Colin & Noelle

Colin & Noelle


CURRENT TIME IN ETHIOPIA.



Powered by Blogger.

Friday, May 10, 2013

A Different Kind of Mother's Day.


Many of you have undoubtedly been preparing for Mother’s Day this past week. Personally, I’ve spent this week doing two things. First, thinking about my own mom, mother-in-law, grandmothers, aunts, and “mother” type women who have poured into my life. Missing them from afar, but cherishing them often. Second, I’ve spent it being exhausted. Playing the role of “temporary mom” to a 14 year old girl has been one of the most challenging (and rewarding) experiences of my life. Granted, it’s not the normal “family” situation, and some aspects of this pseudo-motherhood are different – but it has given me an even deeper insight into what it means to be a mom. It’s hard work. And mothers deserve a day to celebrate their efforts!

But in the midst of the celebrations and emotions that Mother’s Day brings, I’d like us to remember the mothers that may not be the ones sending their kids off to school, tucking them in at night, wiping their runny noses, or nurturing broken hearts -- but are still so equally mothers. Women who have carried and delivered these babies; women who have, often times, sacrificially made the toughest choice they will ever face. To place your child, along with your trust, into the hands of another set of parents because you want the absolute best for your child… can you even imagine that feeling? It blows me away that someone could have that kind of strength and courage.

That’s why I want to share about a special day that honors these women. The Saturday before Mother’s Day is recognized as “Birth Mother’s Day”. Not that Birth Mommas don’t have just as much claim to Sunday’s Mother’s Day, but because it allows an extra day for them to feel recognized, and for adoptive families to honor this woman together. For the Birth Mother who may be suffering from depression or feeling alone and misunderstood, it allows them a chance to feel supported, appreciated, and treasured. Because after all, isn’t a mother characterized as someone who would give up anything in order for her child to thrive? So whether by choice, or by unfortunate circumstances, a Birth Mother has still given life to this precious being, and her sacrifice (sometimes including her own life) should be remembered and honored.
Birth Mother’s Day also allows the child to feel as if their (adoptive) family values where they come from, and opens communication between parents and children. In “open” adoptions, it may provide another good excuse to visit together! In “closed” adoptions, it may provide a special chance to talk with children about their feelings, giving them any “permission” they might be seeking to honor this relationship and ask tough questions. In situations where the Birth Mother is unknown, or where she may have passed away, it can still allow for a time of discussion, prayer, and comfort.

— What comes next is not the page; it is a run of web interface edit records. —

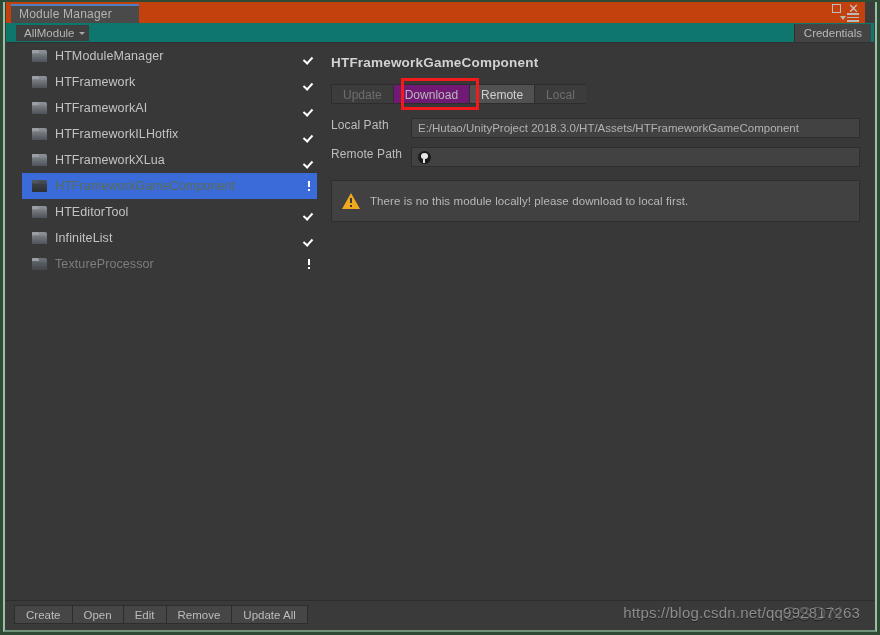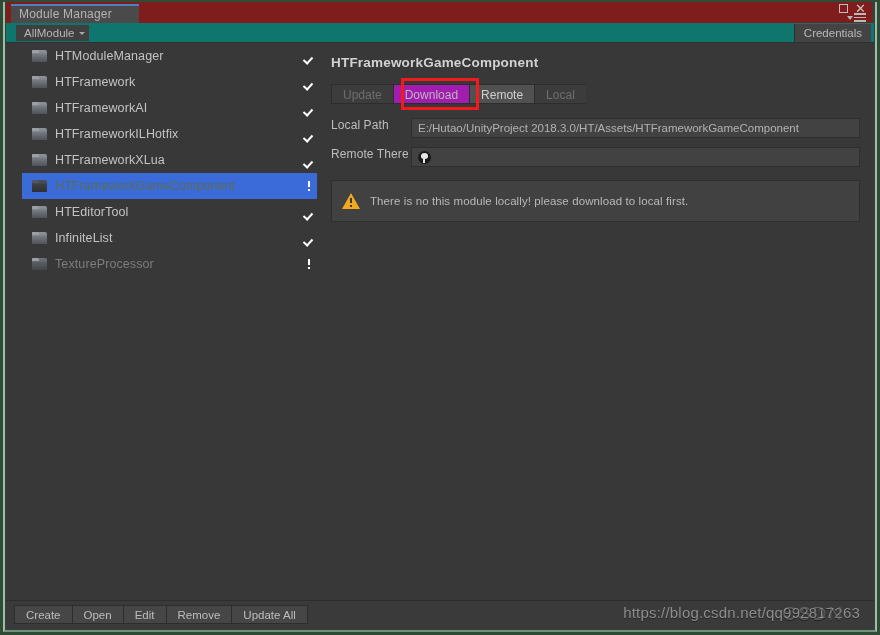"Module Manager" .titlebar { background: #7f1d1d -> #c2410c; right: 5px -> 12px }
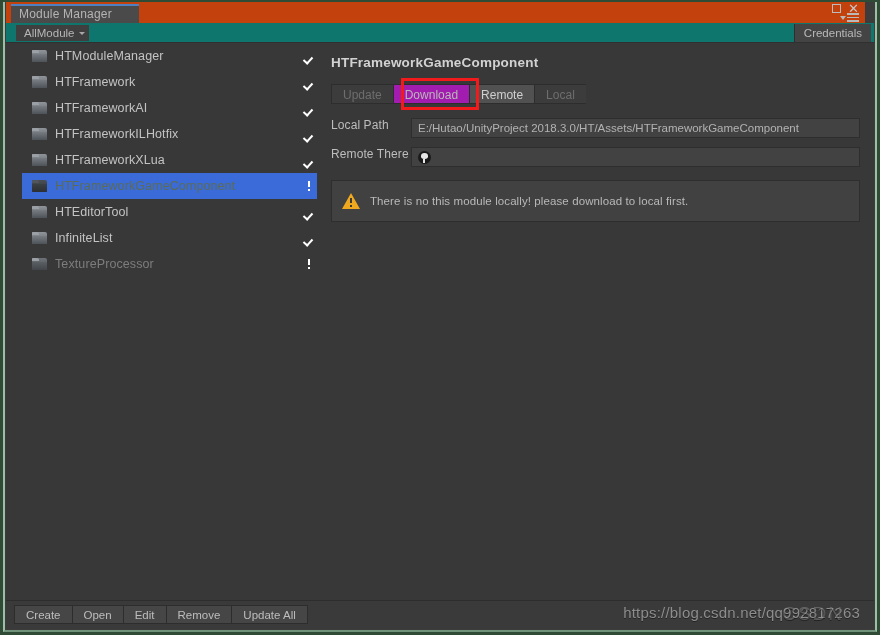"Download" .tbtn { background: #a21caf -> #701a75 }
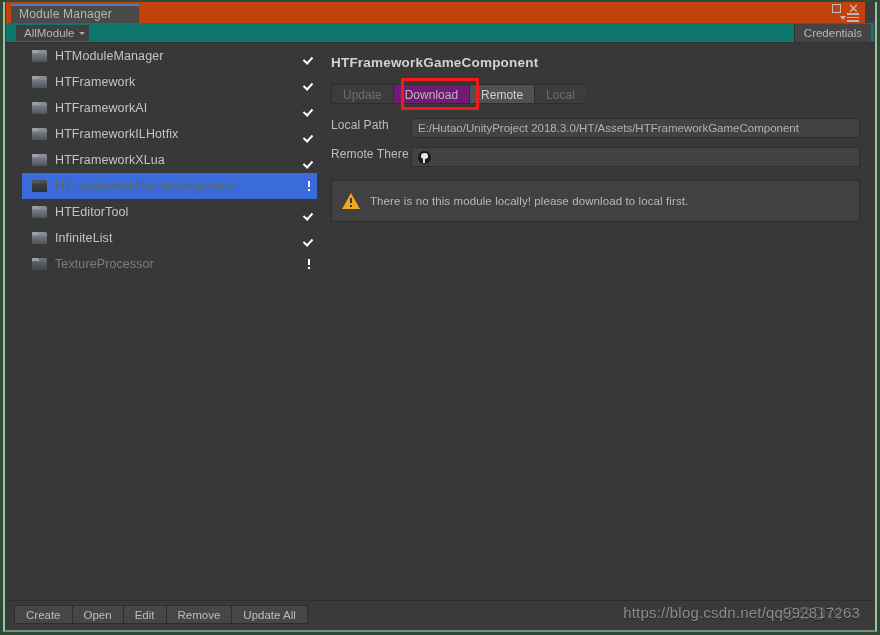"Remote There" div.field-label { text: There -> Path }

I think of our child’s Birth Mother sometimes. I wonder where she is and what she’s doing. Is her body nourishing our future little one? Is she holding them right now? Is she singing them lullabies to sleep? Is she grieving because she feels unable to provide? Is she no longer living? I’m not sure what her circumstances are, but I pray for her.
I invite you to pray for her as well, and for other women like her. Women who have been in that position, women who are there, and women who are one day going to be there. If you personally know a Birth Mother, encourage her, pray for her, and make an effort to understand that Mother’s Day weekend may be a time of inner reflection, accompanied by a wide range of emotions. Be there for her as needed.

To the Birth Mom’s who may read this: We are grateful for you. We love you. And we are praying for you. Thank you.